And when "hard up" for fun, can we not go to the New York Opera? Take tea, for instance, at goodly country hours in the middle of the afternoon, then ride in the cars from the extreme end of Brooklyn to the Fulton Ferry, which cross, to gain the "right up Broad'ay" omnibus, tightly packed in with other pleasure-seekers, bound to the different theatres and concerts, each of whom is desirous to stow his party of six or eight into the very first omnibus going. Driver swearing—horses prancing—wheels hitching—gentlemen stepping on ladies' toes, and crushing their bonnets, as they hand up the fare. Driver at last gives the signal to start, with an accompaniment of jolts and jerks, more edifying to himself than his impatient freight, whom (by a strange perversity, reversing his usual break-neck speed) he drags at a snail-pace up interminable Broadway, to that interminable Fourteenth street. Arrived there, we are pushed, without any volition of our own, into the vestibule, trod on, spit on, punched in the back, punched in the ribs, punched in the stomach, if I may be allowed the expression, and shoved into a crowd, while our respective gallants show or buy tickets, and finally are ushered into the perfumed atmosphere of song, to dispute our seats, or yield them up to avoid doing so, or to find our party separated by a huge pillar, which was not down in the plan of the house when seats were selected, and which, how architecturally beautiful soever, can neither be seen through nor whispered across, nor, alas! got out of the way.

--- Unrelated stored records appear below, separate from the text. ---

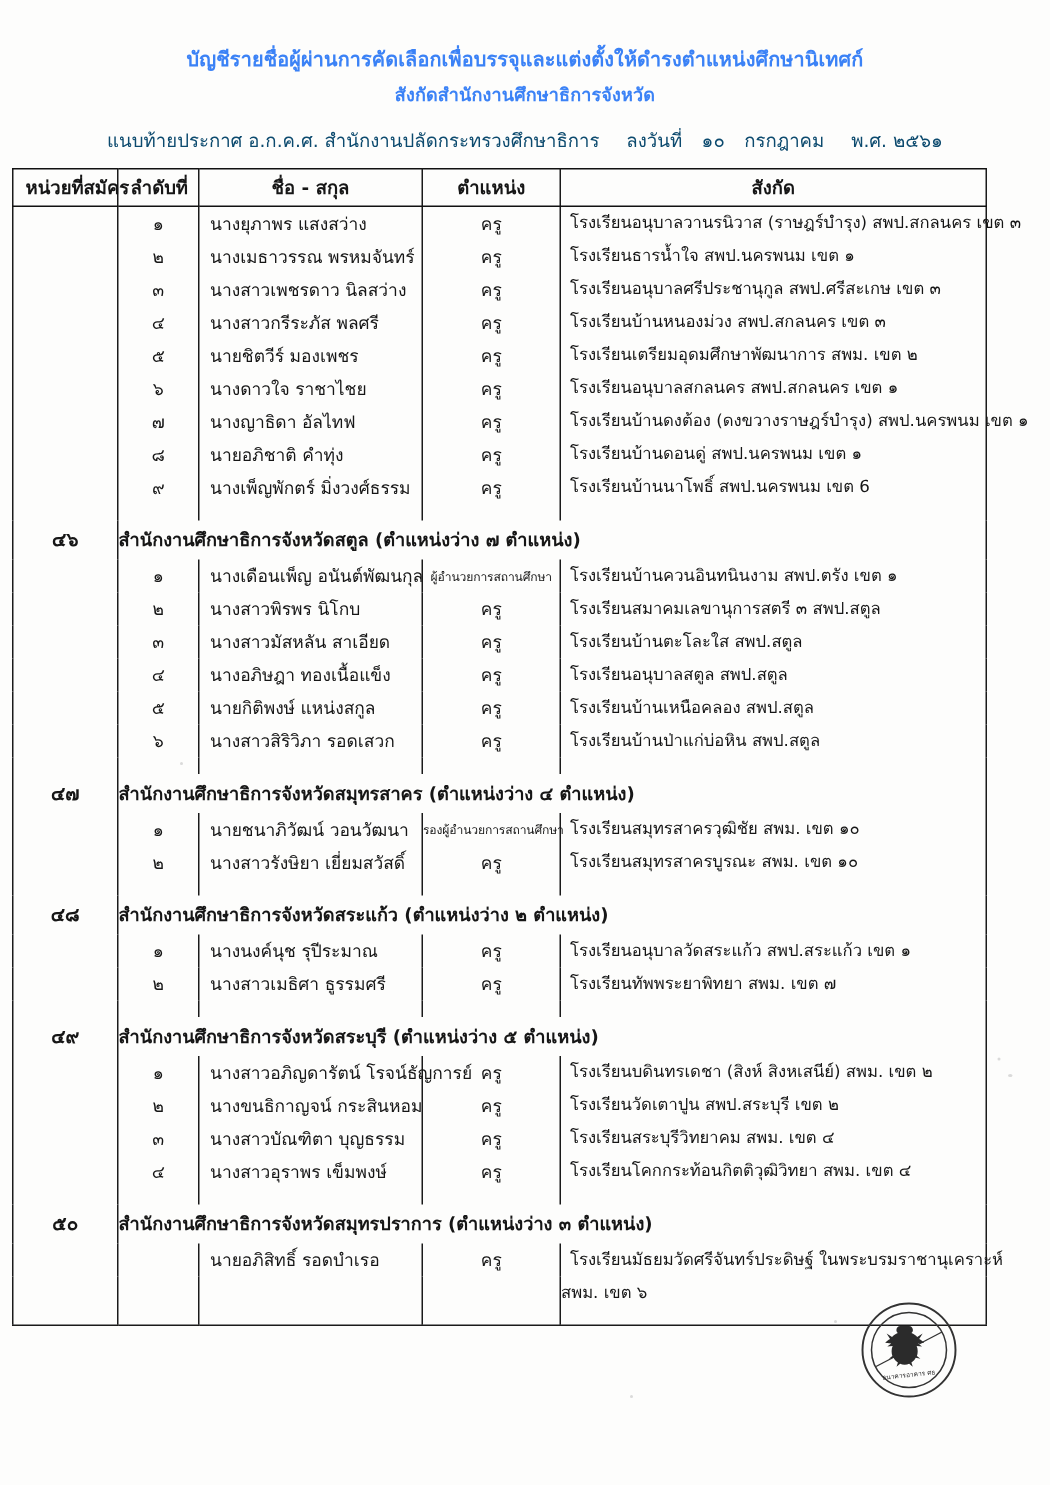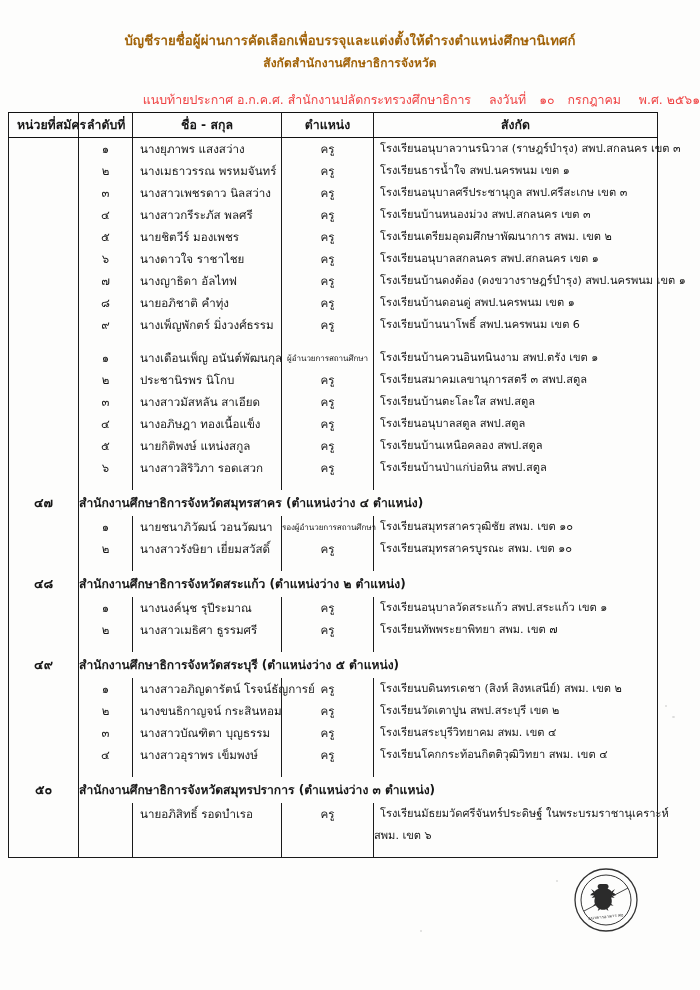"บัญชีรายชื่อผู้ผ่านการคัดเลือกเพื่อบรรจุ" .doc-title-line { color: #a16207 -> #3b82f6 }
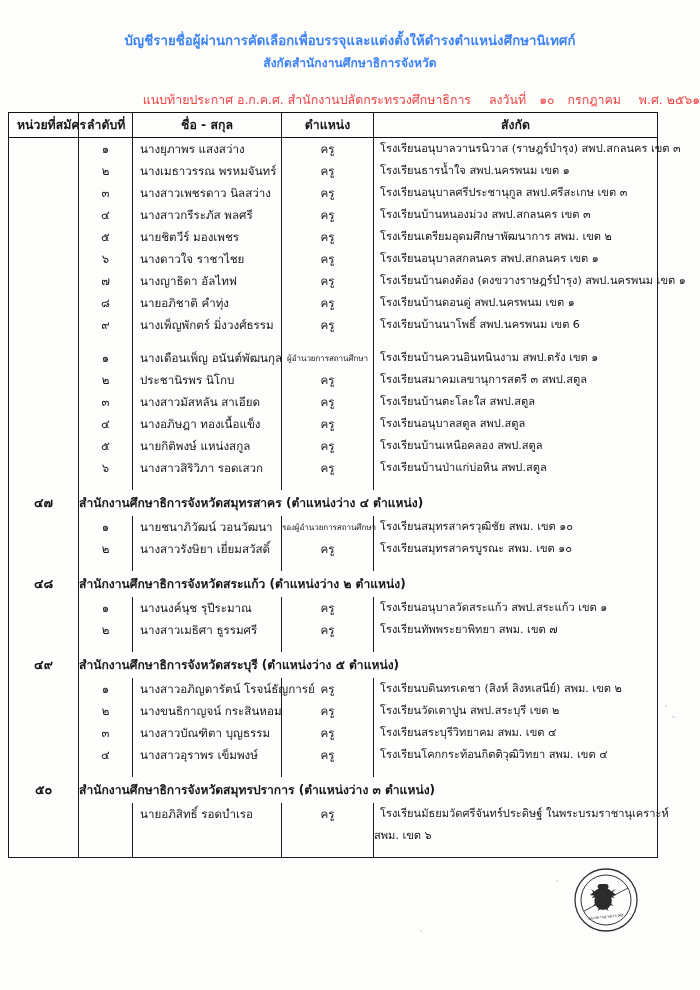"แนบท้ายประกาศ อ.ก.ค.ศ." .doc-attach-line { color: #ef4444 -> #0c4a6e; margin-top: 14px -> 8px; text-align: right -> none }
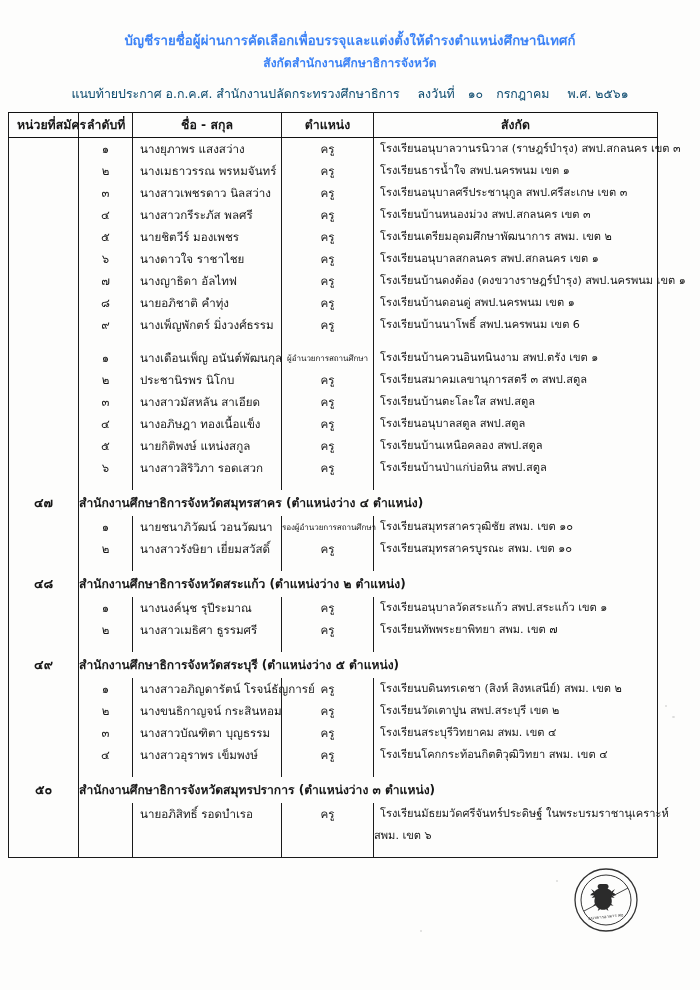"๔๖" tr { html: none -> <tr> <td>๔๖</td> <td>สำนักงานศึกษาธิการจังหวัดสตูล (ตำแหน่งว่าง ๗ ตำแหน่ง)</td> </tr> }
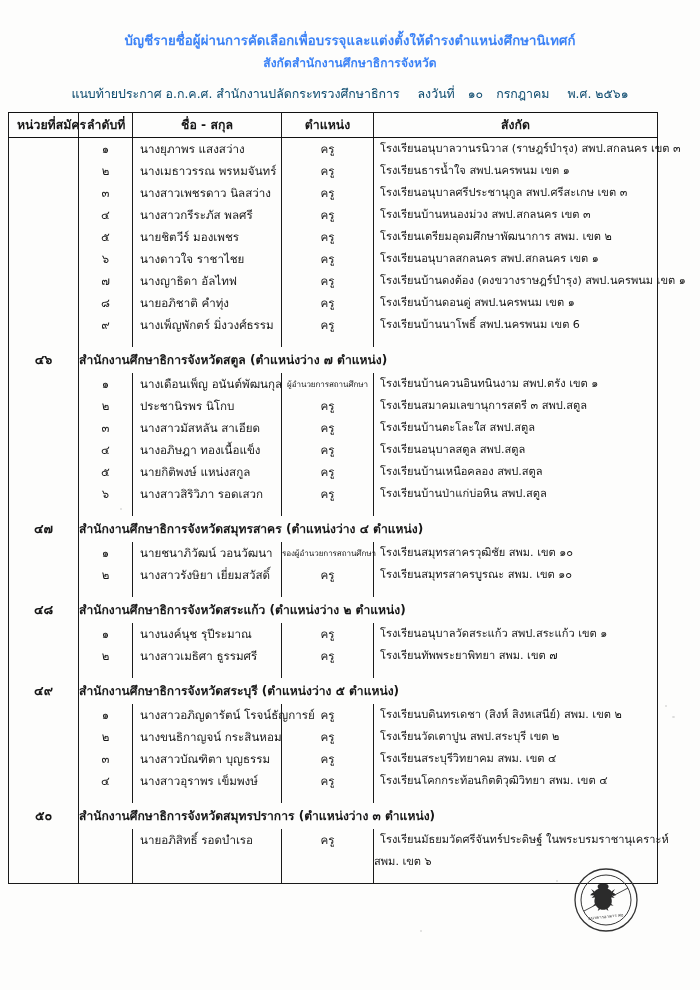"ประชานิรพร นิโกบ" td.cell { text: ประชานิรพร -> นางสาวพิรพร }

Opera over, we go through the same operation getting out, which we did getting in, and reach the vestibule at 12 o'clock to find a pouring rain, Broadway omnibuses done running for the night, no conveyance for love or money; street cars—one, two, three—crowded double and treble; stand in the rain till No. four passes—that full, too, but gentlemen cry, "Get in!"—so we do, and ride in a vapor bath of steam to the City Hall; no buss to the ferry; walk down Fulton street in the rain; wait in the ferry house for a boat, all of a perspiration for fear the last car will have ceased running for the night on the other side; catch it, after crossing, just as it starts; pile in—wet feet, wet skirts, and yawning fearfully; reach home between one and two; rub ourselves down with bay water and arnica; eat some supper, get into bed, and feel like stewed fools in the morning;—there, if you call that "monotony," I should like to know what dictionary is your standard.

For all that, Brooklyn is a little heaven; a heaven for writers who, within sound of New York, can yet compass the necessary hours for work, there so difficult or impossible. And—listen, ye parents who sepulcher your offspring by scores in the stifled city—a heaven for children, who have here plenty of fresh air, and plenty of safe playgrounds.

Source Text:

Fanny Fern, "Living in Brooklyn," The New-York Ledger (2 January 1858): 4, column 3

To cite this project:

Fanny Fern, "Living in Brooklyn," Fanny Fern in The New York Ledger, Ed. Kevin McMullen (2023) http://fannyfern.org.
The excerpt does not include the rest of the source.